Rose gave him a sly half–smile. "Put your grades where your mouth is, pal. Show us those transcripts." She turned to the sisters. "We'll never see them, you know. He's burned the evidence. He's covered the trail."

They nodded, and loved the fact that a woman of such obvious charm and substance could see right through their brother.

But now a few months had passed, and Rose wasn't at Seaborough, and the sisters felt afraid of Stannie, as usual, and couldn't keep themselves from trying to please him. On his third morning at the house, he woke up at ten, put on a baseball cap, and meandered out to have a cigar on the seaward side of the second floor balcony. He leaned over the rail for a good look at the tide, which was rough this morning. The sky was a light purple, the water a heavy, almost oppressive green under ridges of white.

Stannie felt oppressed, too, though he couldn't have said exactly why. Just being here, maybe. Being bored (he wasn't used to it). Being with people who did nothing useful, ever. He didn't understand what his father and uncles and male cousins saw in golf—driving around sterile grass fields at two and a half miles an hour with middle–aged rich guys (putters on knees, guts bulging over beltless slacks). Golf involved no physical exertion that he could see (maybe that's exactly what his father saw in it). Stannie missed his running club. Real exercise. He missed the Tops office in Washington: the celebrity put–downs and political arguments; the back–and–forth bullshit that went on all day every day—he being the quickest, wittiest bullshitter of them all.

"Hey Stannie," his editor, Tom McLeesh, would say, "what's your take on Gates this week?" Stannie had noticed that it never really matter what he said about Bill Gates or George W. Bush or the National Rifle Association or Erectile Dysfunction. People listened, they nodded, laughed.

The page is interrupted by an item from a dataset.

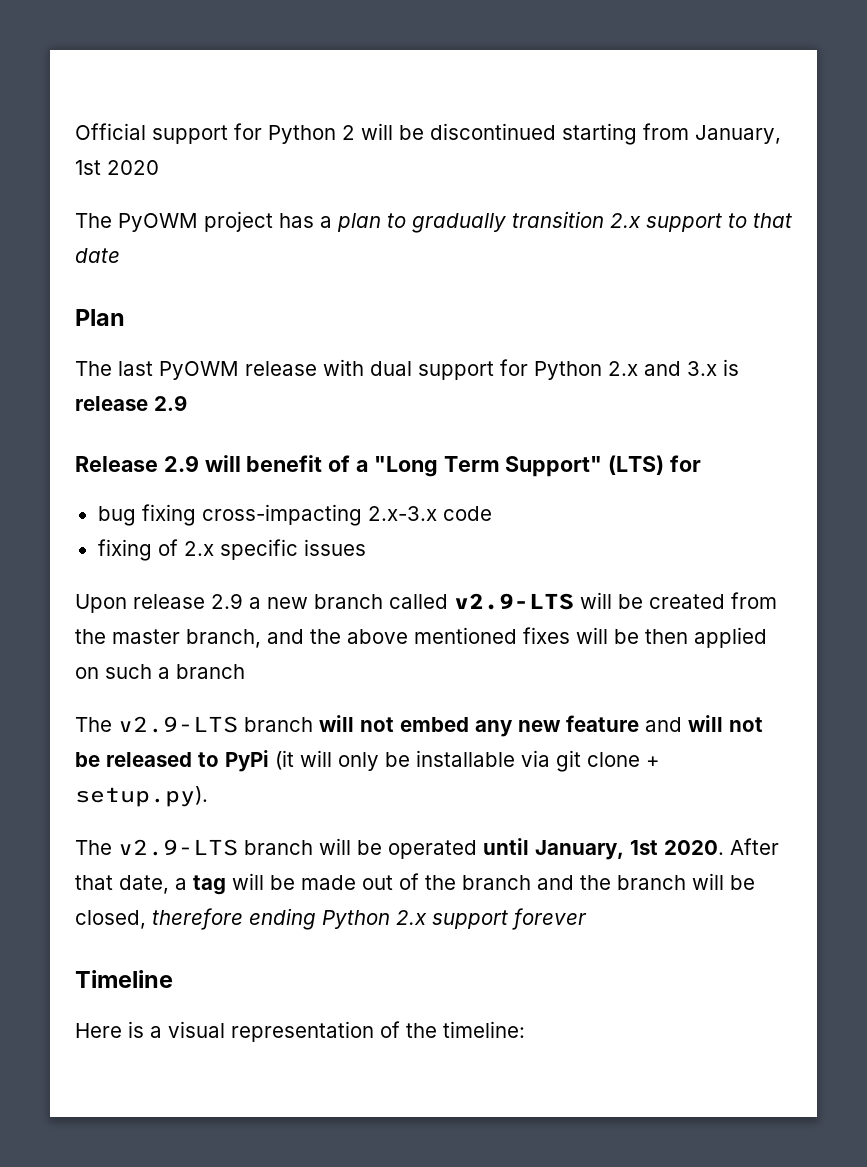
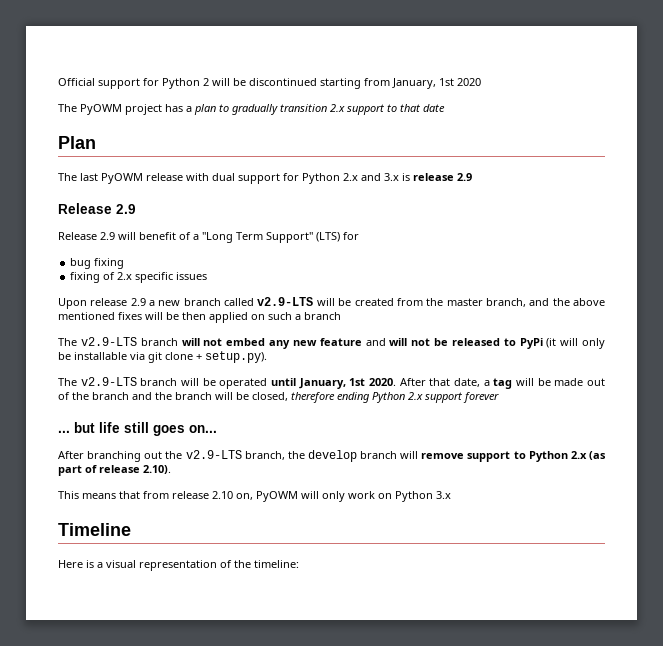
(199, 463) none -> [58,232,115,240] // Release 2.9
[201,504,492,526] cross-impacting 2.x-3.x code -> (125, 263) none
(587, 919) none -> [58,422,217,436] [58,450,606,462] [58,465,171,476] [58,491,451,502] // ... but life still goes on... // After branching out the v2.9-LTS branch, the develop branch will remove support to Python 2.x (as part of release 2.10). // This means that from release 2.10 on, PyOWM will only work on Python 3.x

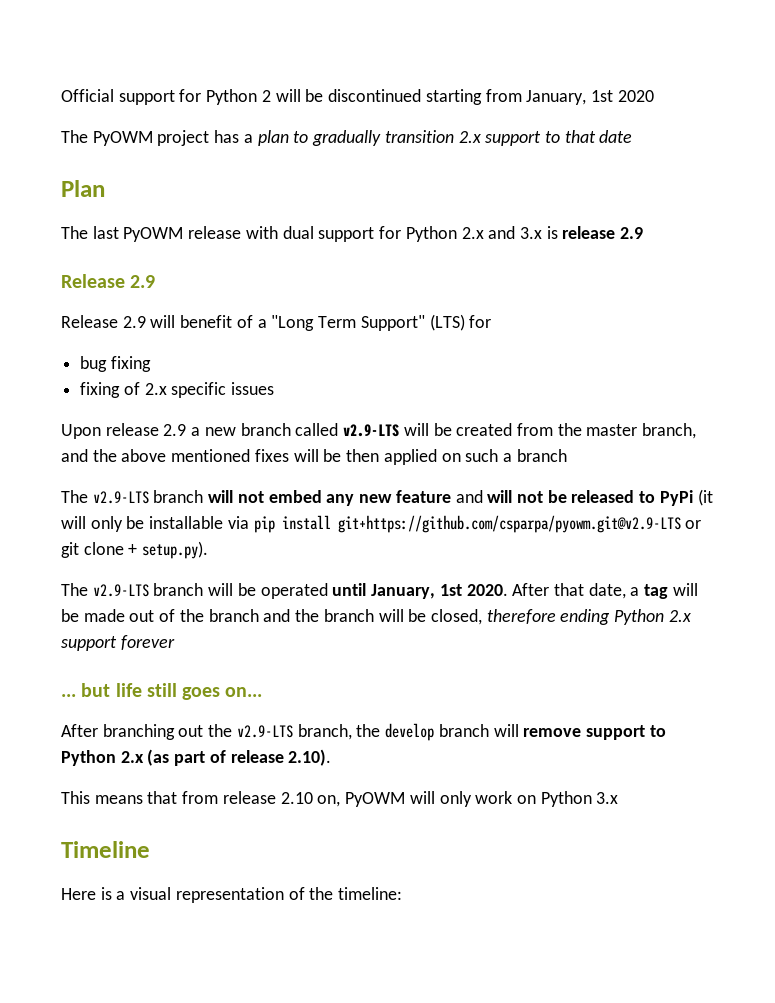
(145, 356) none -> [253,515,702,533] pip install git+https://github.com/csparpa/pyowm.git@v2.9-LTS or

It didn't seem to matter whether you had a point of view or not: tone was everything.

About halfway through her brother's cigar, Linda Kate appeared from the French doors, smiling, with whole wheat bagels on a glass tray. Mary Beth followed her with the lowfat strawberry cream cheese and orange juice. Stannie looked up in sympathy. Poor things. What could be more boring than life on the Florida coast? Plenty of white beaches and rhododenrons and magnolias. But not a word of intelligent conversation.